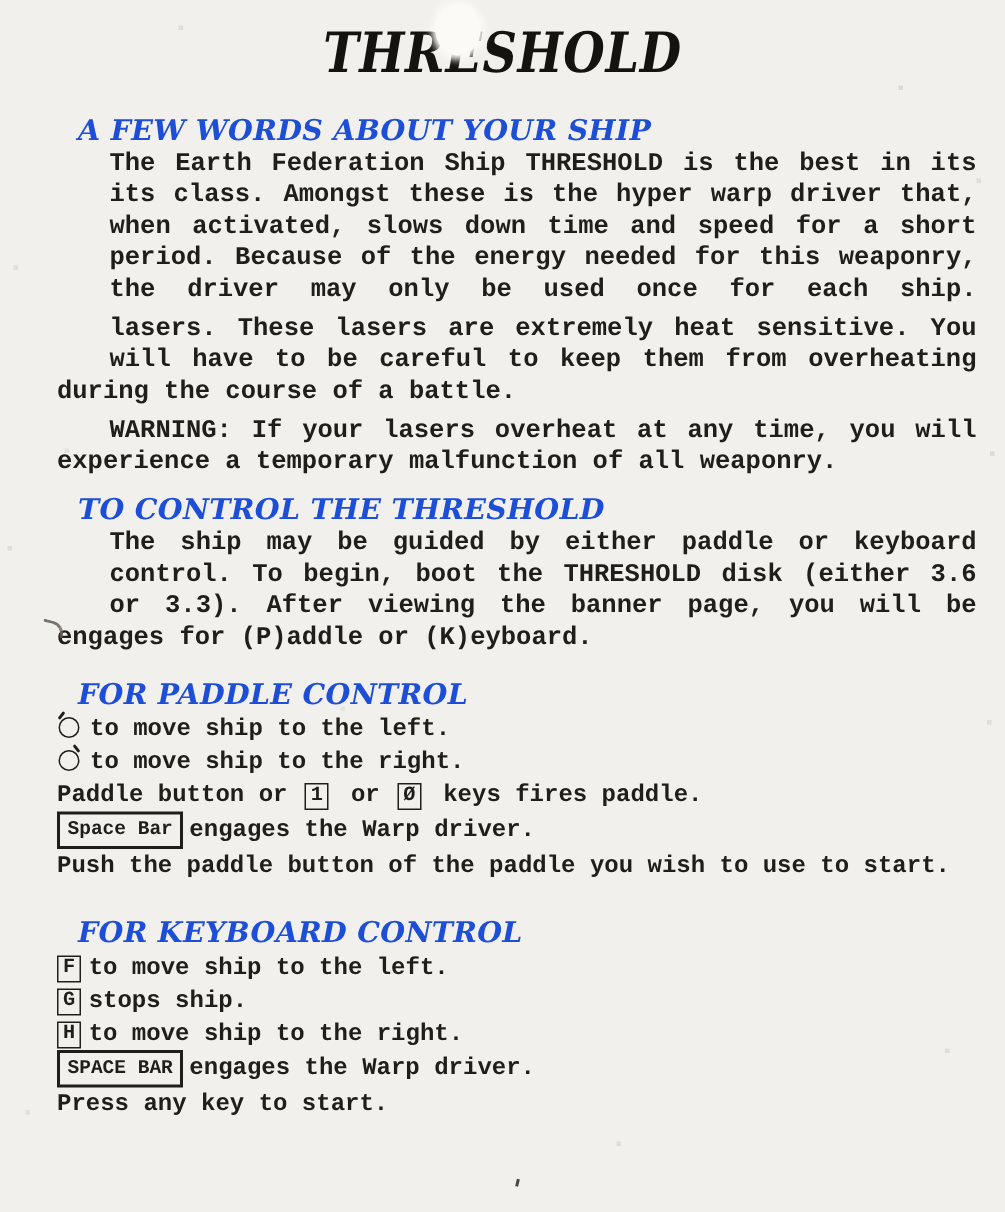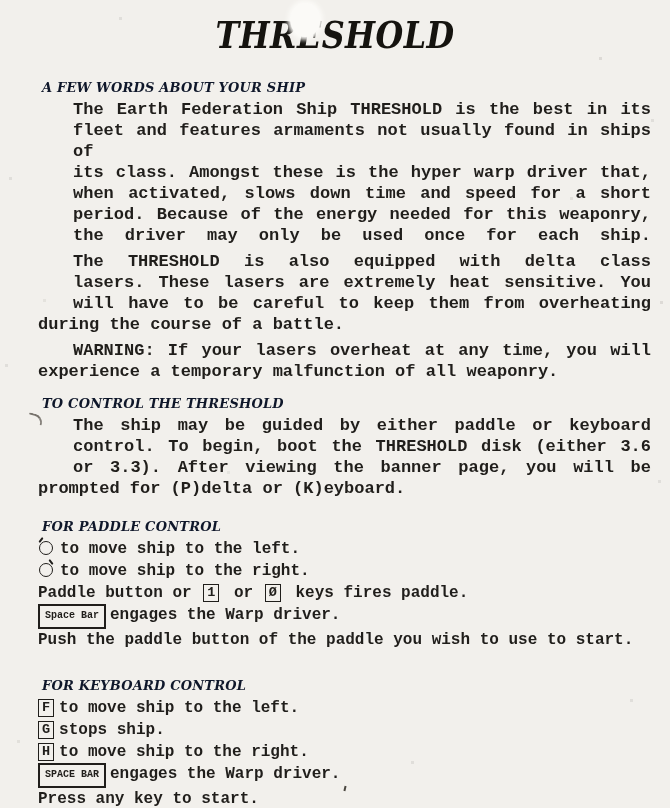"A FEW WORDS ABOUT YOUR" h2.sec-heading { color: #0f172a -> #1d4ed8; font-size: 13px -> 19px; margin: 0 0 1px 4px -> 0 0 1px 14px }
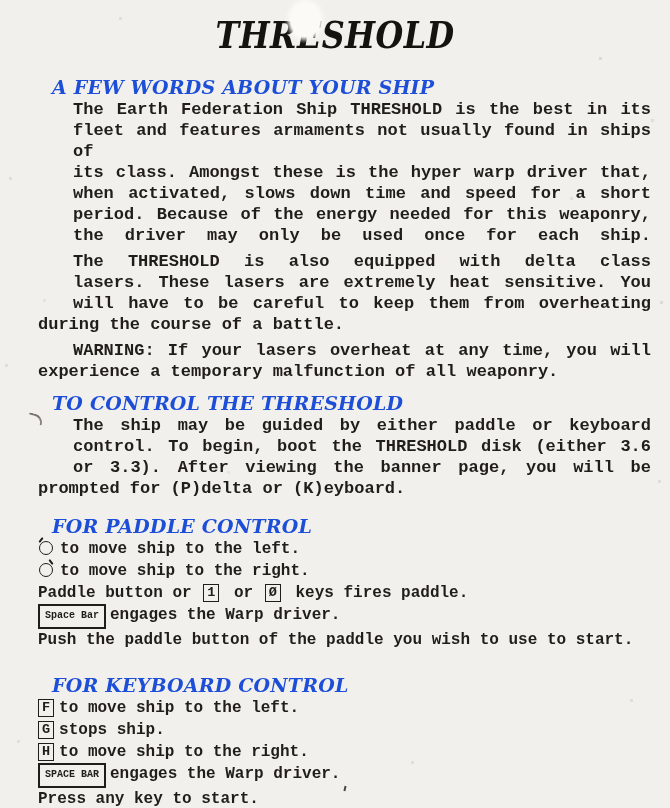"fleet and features armaments not" div.line { html: <div><span>fleet and features armaments not usually found in ships of</span></div> -> none }
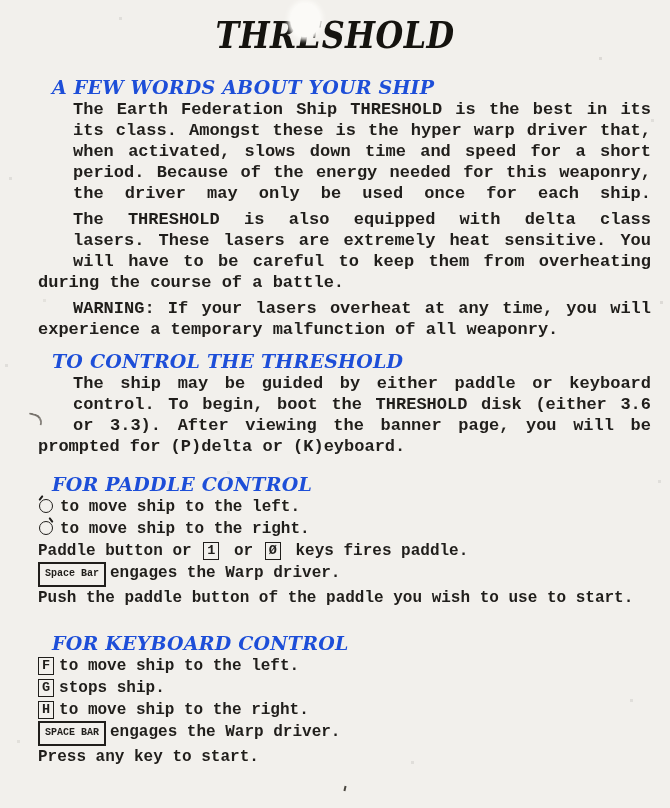"The THRESHOLD is also equipped" div.line { html: <div><span>The THRESHOLD is also equipped with delta class</span></div> -> none }
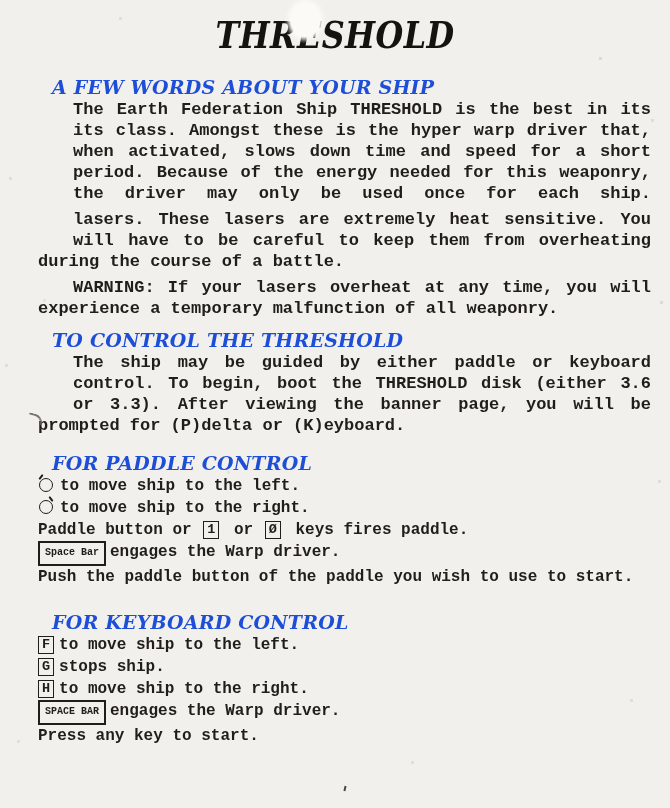"prompted for (P)delta or (K)eyboard." span { text: prompted for (P)delta -> engages for (P)addle }
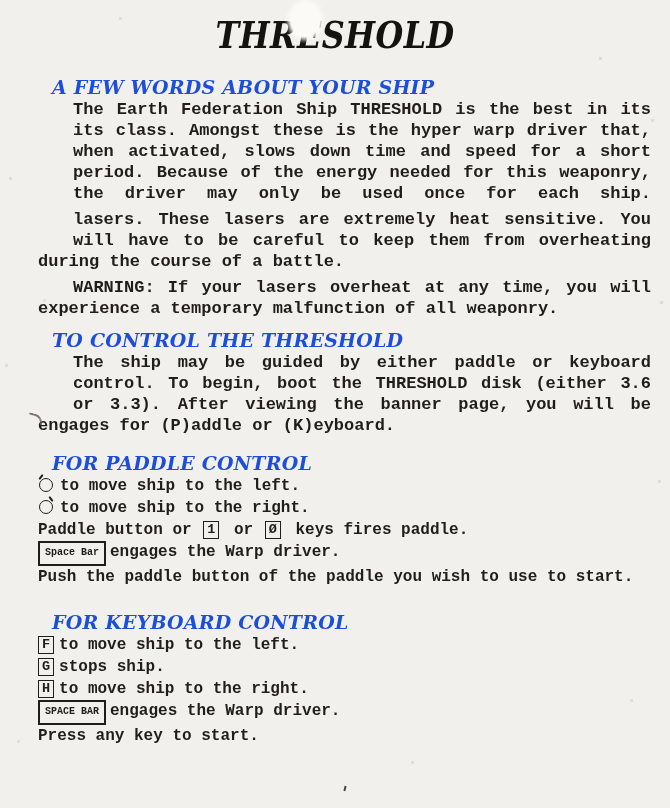"Space Bar" .key.wide { font-size: 10px -> 13px }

TASK INSTRUCTIONS
From the first line to the last, return the material above exactly, apart from the pictures.

RESULT FOR THIS TASK
"A FEW WORDS ABOUT YOUR" h2.sec-heading { color: #0f172a -> #1d4ed8; font-size: 13px -> 19px; margin: 0 0 1px 4px -> 0 0 1px 14px }
"fleet and features armaments not" div.line { html: <div><span>fleet and features armaments not usually found in ships of</span></div> -> none }
"The THRESHOLD is also equipped" div.line { html: <div><span>The THRESHOLD is also equipped with delta class</span></div> -> none }
"prompted for (P)delta or (K)eyboard." span { text: prompted for (P)delta -> engages for (P)addle }
"Space Bar" .key.wide { font-size: 10px -> 13px }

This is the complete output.